PDFs and other digital documents should be easy to read, easy to navigate, and usable with assistive technology.
That includes documents shared on websites, in email, in courses, and through campus systems. Remediating PDFs is not only a compliance step; it is part of creating a more usable and inclusive experience for everyone.
Start with the source file
Many accessibility problems in PDFs begin in the source document. A file that starts with proper headings, lists, table structure, meaningful link text, alt text, and good reading order is much easier to convert into an accessible PDF. Before remediating a PDF directly, ask whether fixing or recreating the source file is the better path.
Fix the source document first when:
- you have the original Word, PowerPoint, Excel, or file
- the document will be updated again
- multiple file formats are needed
- the PDF has many structural issues
Fix the PDF directly when:
- the source file is unavailable
- the PDF is final and will not change often
- only minor tagging or reading-order fixes are needed
Remediating PDFs with Adobe Acrobat Pro
Adobe Acrobat Pro is available free to all UCLA faculty and staff through Creative Cloud. It includes an Accessibility Checker that identifies issues and an integrated remediation workflow for fixing tag structure, reading order, alt text, form field labels, and other common barriers.
Get Adobe Acrobat Pro through Creative Cloud (UCLA OnTheHub) PDF Accessibility Guide (DCP)
Creative Cloud availability is subject to change; check OnTheHub for current licensing.
PDF Remediation Guide
Use these three tables together: first identify the problem, then determine the fix by document type, and if remediation isn't the right answer, convert to a more accessible format.
Step 1: Scan & Review — Find the Problem
| Issue | What to Do | Example | Tools |
|---|---|---|---|
| Missing tags, title, or language | Run accessibility checker and review document properties | PDF has no title and shows "untagged" | Adobe Acrobat Pro (Accessibility Checker), Microsoft Word Accessibility Checker |
| Scanned image; no real text | Run OCR or recreate from source | Scanned syllabus cannot be read by screen reader | Adobe Acrobat Pro (OCR), ABBYY FineReader |
Step 2: Remediate by Document Type
| Document Type | Common Issue | Best Next Step |
|---|---|---|
| Scanned PDF | Image-only text | Locate source or run OCR, then review carefully |
| Word to PDF | Missing headings or tags | Fix in Word and re-export |
| Presentation to PDF | Poor reading order, missing alt text | Fix in PowerPoint and re-export |
| Spreadsheet to PDF | Complex tables, unclear structure | Consider sharing accessible Excel instead |
| Archived PDF | Old file, low use, hard to remediate | Evaluate whether HTML or another accessible format is better |
| Form PDF | Unlabeled fields, keyboard issues | Remediate in Acrobat Pro or recreate in accessible web form |
Step 3: Convert to Another Format
Sometimes the best solution is not to keep the content as a PDF. Consider converting when the content changes often, users need to read it on mobile devices, the document is heavily text-based, the layout is too complex to remediate, or the source file is available and can be shared accessibly.
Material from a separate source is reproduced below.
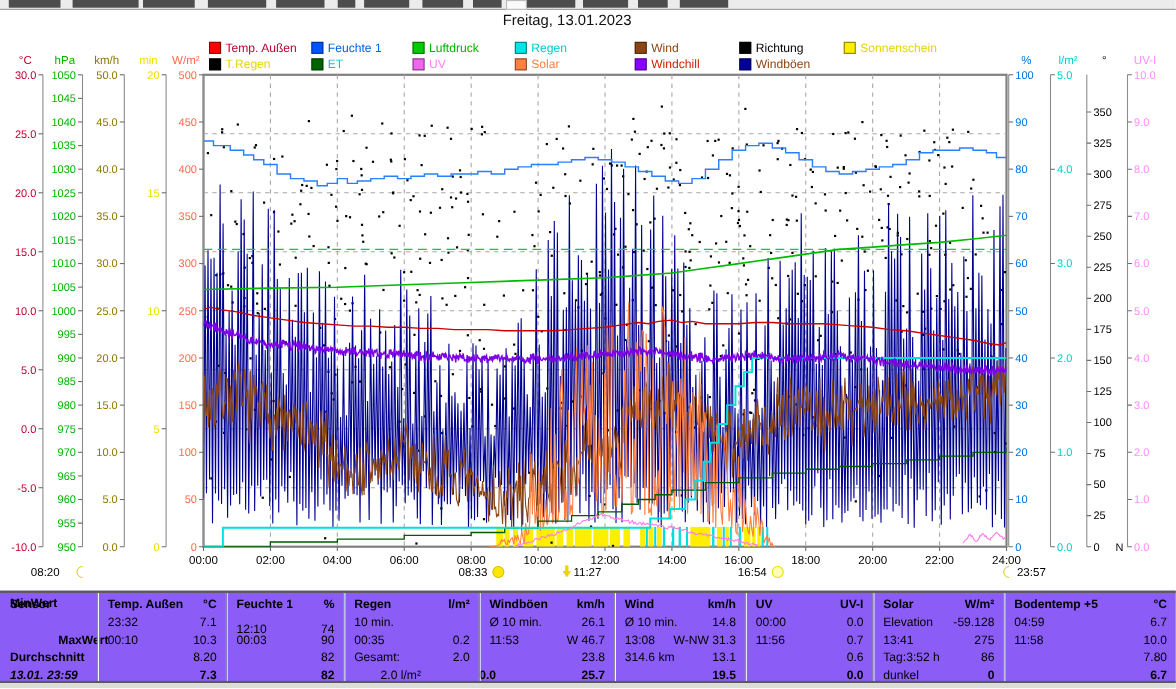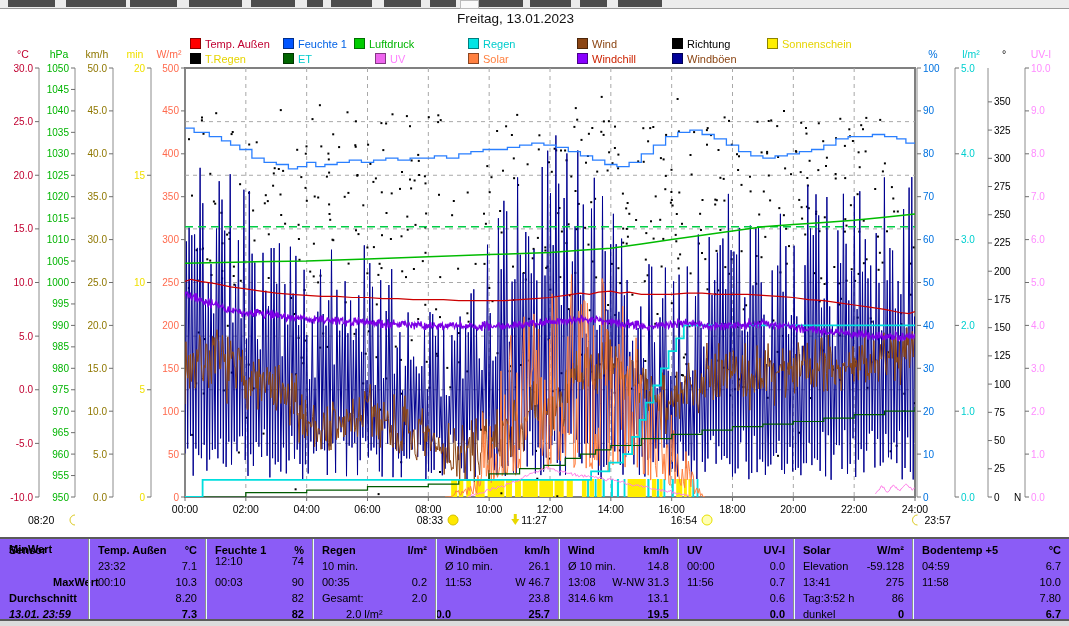"Luftdruck" div.legend-item { left: 354px -> 375px }
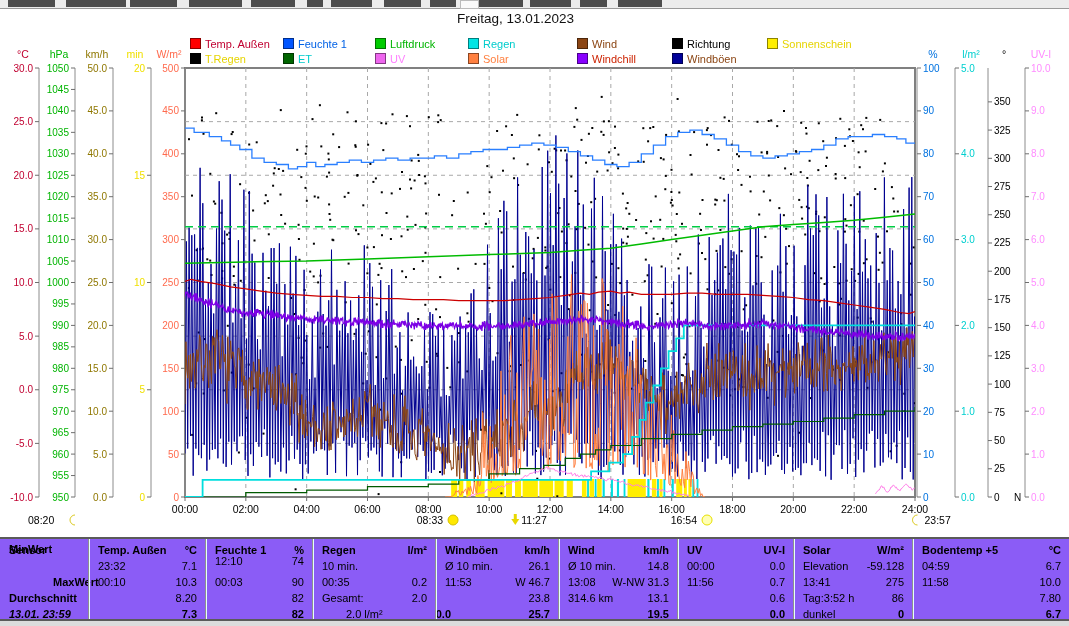"12:10" div.tline { top: 14px -> 25px }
| Convert To | When to Use | Example | Tools |
|---|---|---|---|
| HTML | Content is text-heavy or frequently updated | Policy document better as a webpage | CMS tools (Drupal, WordPress), HTML editors |
| Word | Users need an editable format | Form or template that needs reuse | Microsoft Word |
| Excel | Content is primarily data tables | Financial or data-heavy tables | Microsoft Excel |
When PDF is still the right format
PDF may still be appropriate when:
- Preserving print layout matters
- A signed or official document must remain fixed
- The document is intended for download or recordkeeping
- The PDF can be fully remediated and maintained accessibly
Prioritizing your backlog
Not every document needs to be remediated immediately. Focus your efforts where the impact is highest.
Prioritize first
- Documents people are actively required to use to access UCLA services, programs, or activities, regardless of when they were posted
- High-traffic documents on public-facing websites
- Forms that people need to complete
- Policies, handbooks, and guides in active use
Lower priority
- Documents posted before April 24, 2026 that are no longer in active use
- Truly archived content preserved for historical reference only
If a pre-April 24 document is no longer needed, consider whether it should simply be removed rather than remediated.
Large backlogs: vendor remediation
If your department has a large volume of PDFs that exceeds what your team can handle with Acrobat Pro alone, vendor remediation services are available. DCP maintains a list of vetted vendors who can handle complex remediation work.
Course documents in Bruin Learn
If your documents live in Bruin Learn, UDOIT, a Canvas-integrated accessibility tool currently being procured for campus, will help instructors identify and fix accessibility issues across entire courses, including uploaded files. More information will be available once the tool is live.
In the meantime, Ally in Bruin Learn provides per-file accessibility scores and guidance for common document types.
Training
DCP offers free workshops on document accessibility and PDF remediation, open to all UCLA faculty and staff.